#### The data ####

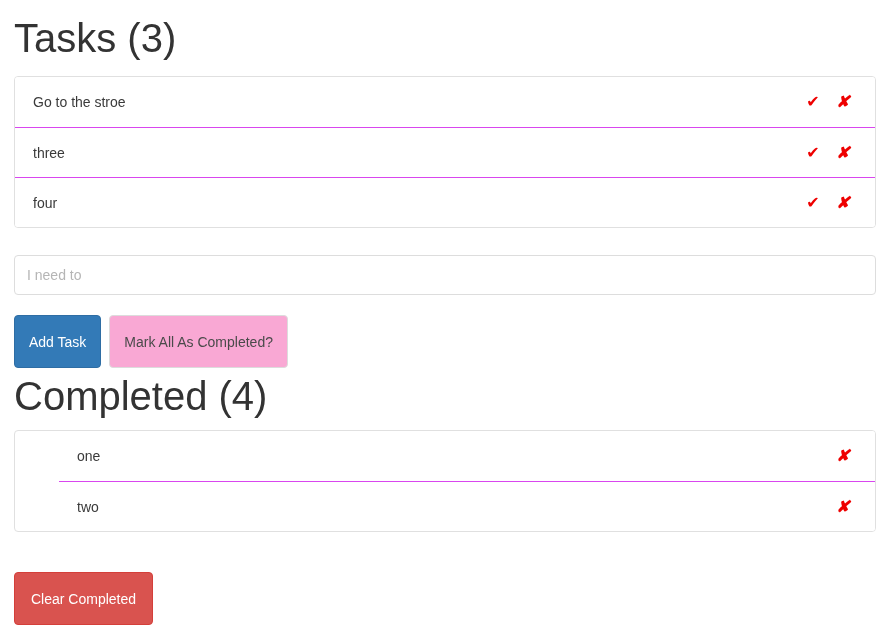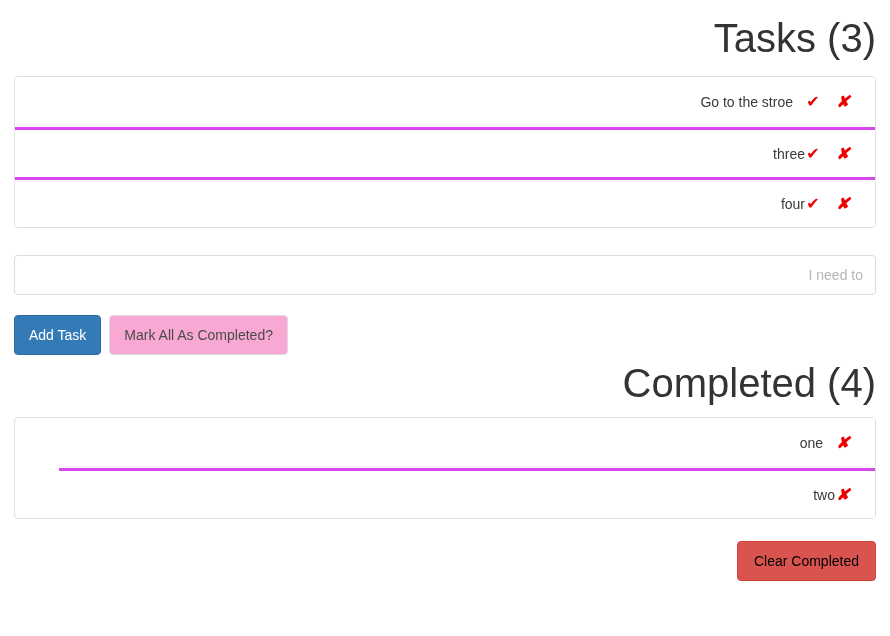--- a/index.html
+++ b/index.html
@@ -1,15 +1,15 @@
 <!DOCTYPE html>
 <html><head>
 <meta charset="utf-8">
 <style>
-  * { box-sizing: border-box; text-align: right; }
+  * { box-sizing: border-box; }
   html, body {
     margin: 0;
     padding: 0;
     width: 890px;
     height: 636px;
     background: #ffffff;
     font-family: "Liberation Sans", sans-serif;
     -webkit-font-smoothing: antialiased;
   }
 
@@ -46,21 +46,21 @@
   }
   #tasks-list { margin-top: 18px; }
   #completed-list { margin-top: 14px; padding-left: 44px; }
 
   .list-item {
     position: relative;
     display: flex;
     align-items: center;
     height: 50px;
     padding: 0 14px 0 18px;
-    border-top: 3px solid #d946ef;
+    border-top: 1px solid #d946ef;
     background: #ffffff;
   }
   .list-item:first-child { border-top: none; gap: 12px; }
 
   .item-label {
     flex: 1 1 auto;
     font-size: 14px;
     color: #3a3a3a;
     line-height: 1;
     white-space: nowrap;
@@ -123,42 +123,42 @@
     margin-top: 20px;
   }
 
   .btn {
     display: inline-flex;
     align-items: center;
     justify-content: center;
     font-family: "Liberation Sans", sans-serif;
     font-size: 14px;
     line-height: 1;
-    height: 40px;
+    height: 53px;
     padding: 0 14px;
     border-radius: 4px;
     border: 1px solid transparent;
     cursor: pointer;
     white-space: nowrap;
   }
   .btn-primary {
     background: #337ab7;
     border-color: #2e6da4;
     color: #ffffff;
   }
   .btn-default {
     background: #f9a8d4;
     border-color: #dcdcdc;
     color: #4a4a4a;
   }
   .btn-danger {
     background: #d9534f;
     border-color: #d43f3a;
-    color: #000000;
-    margin-top: 22px;
+    color: #ffffff;
+    margin-top: 40px;
     padding: 0 16px;
   }
 </style>
 </head>
 <body>
 
 <div class="app">
 
   <h1 class="section-heading" id="tasks-heading">Tasks (3)</h1>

####

» **What you should do**:
The answer is each line from the entries above in which the word "padding" occurs.

» **Response for this exercise**:
     padding: 0;
   #completed-list { margin-top: 14px; padding-left: 44px; }
     padding: 0 14px 0 18px;
     padding: 0 14px;
     padding: 0 16px;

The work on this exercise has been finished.